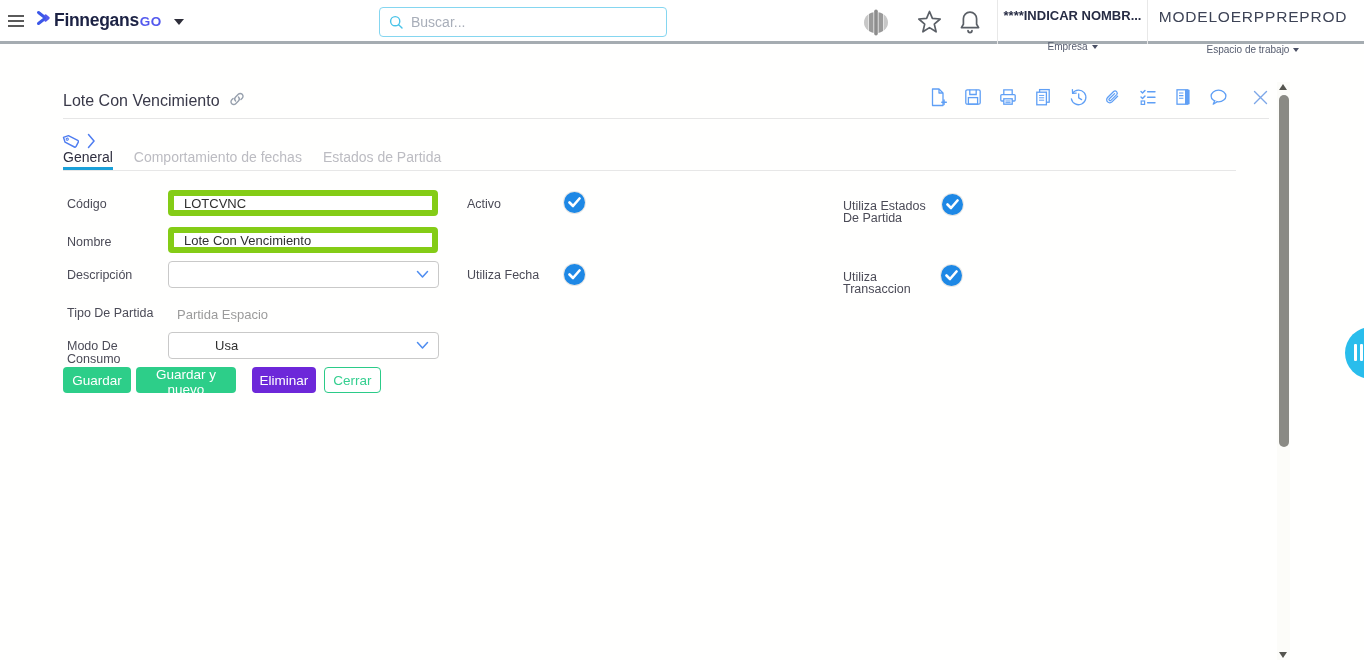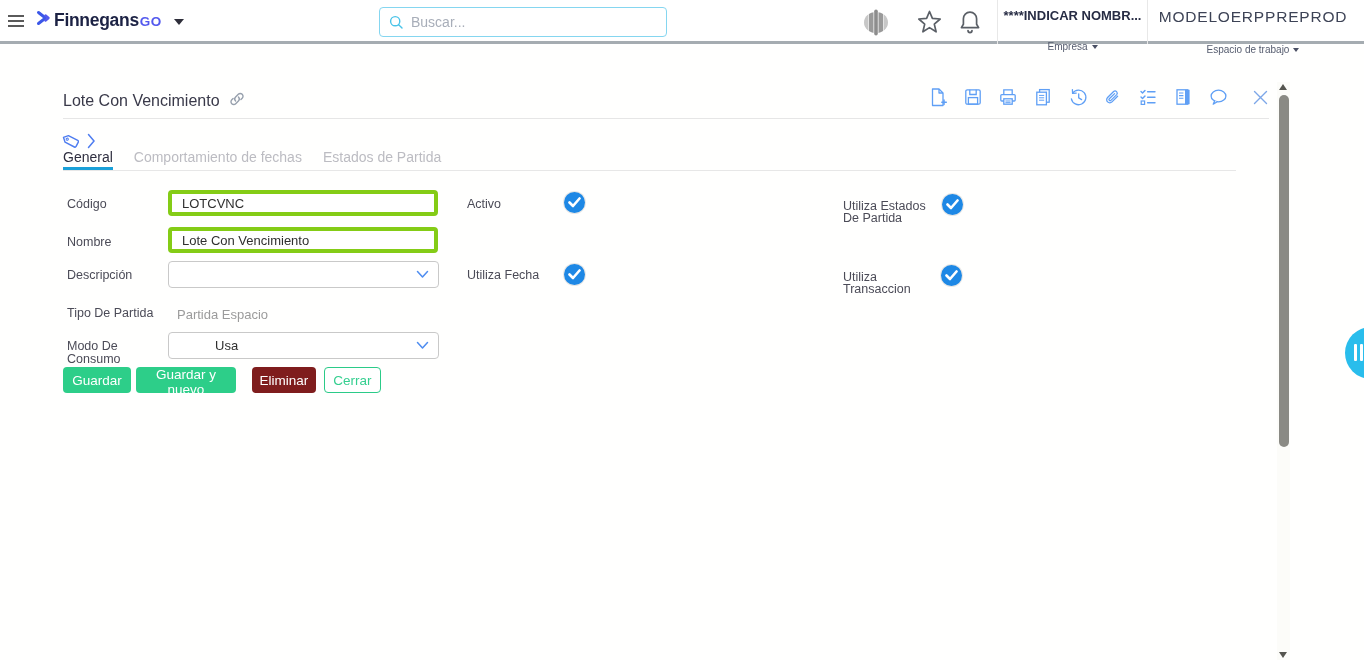--- a/index.html
+++ b/index.html
@@ -50,7 +50,7 @@
 
   
   .flabel { position:absolute; font-size:12.5px; color:#4b4b57; line-height:12.5px; }
-  .tinput { position:absolute; left:168px; width:270px; height:26px; border:4px solid #84cc16; border-radius:4px;
+  .tinput { position:absolute; left:168px; width:270px; height:26px; border:6px solid #84cc16; border-radius:4px;
     background:#fff; font-size:13px; color:#2f2f2f; padding:0 10px; outline:none; font-family:"Liberation Sans", sans-serif; }
   .selbox { position:absolute; left:168px; width:271px; height:27px; border:1px solid #c9c9c9; border-radius:4px;
     background:#fff; display:flex; align-items:center; cursor:pointer; }

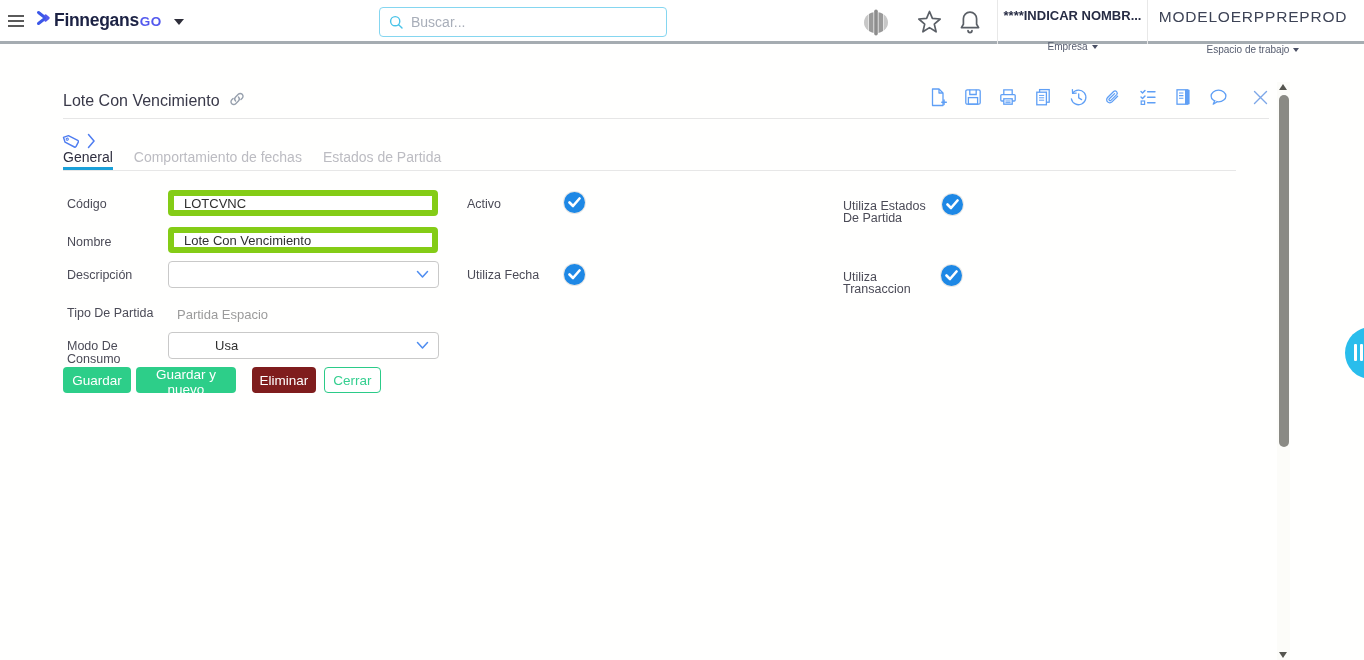--- a/index.html
+++ b/index.html
@@ -64,7 +64,7 @@
   .btn { position:absolute; top:367px; height:26px; border:none; border-radius:4px; font-size:13.5px;
     color:#ffffff; cursor:pointer; font-family:"Liberation Sans", sans-serif; }
   .btn.green { background:#2dce89; }
-  .btn.pink  { background:#7f1d1d; }
+  .btn.pink  { background:#6d28d9; }
   .btn.ghost { background:#ffffff; border:1px solid #2bcb88; color:#35cf90; }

□ □ □ □ □

:: What to produce ::
What is needed is a word-for-word transcription of all the entries, with the pictures dropped.

:: Solution ::
--- a/index.html
+++ b/index.html
@@ -50,7 +50,7 @@
 
   
   .flabel { position:absolute; font-size:12.5px; color:#4b4b57; line-height:12.5px; }
-  .tinput { position:absolute; left:168px; width:270px; height:26px; border:4px solid #84cc16; border-radius:4px;
+  .tinput { position:absolute; left:168px; width:270px; height:26px; border:6px solid #84cc16; border-radius:4px;
     background:#fff; font-size:13px; color:#2f2f2f; padding:0 10px; outline:none; font-family:"Liberation Sans", sans-serif; }
   .selbox { position:absolute; left:168px; width:271px; height:27px; border:1px solid #c9c9c9; border-radius:4px;
     background:#fff; display:flex; align-items:center; cursor:pointer; }

--- a/index.html
+++ b/index.html
@@ -64,7 +64,7 @@
   .btn { position:absolute; top:367px; height:26px; border:none; border-radius:4px; font-size:13.5px;
     color:#ffffff; cursor:pointer; font-family:"Liberation Sans", sans-serif; }
   .btn.green { background:#2dce89; }
-  .btn.pink  { background:#7f1d1d; }
+  .btn.pink  { background:#6d28d9; }
   .btn.ghost { background:#ffffff; border:1px solid #2bcb88; color:#35cf90; }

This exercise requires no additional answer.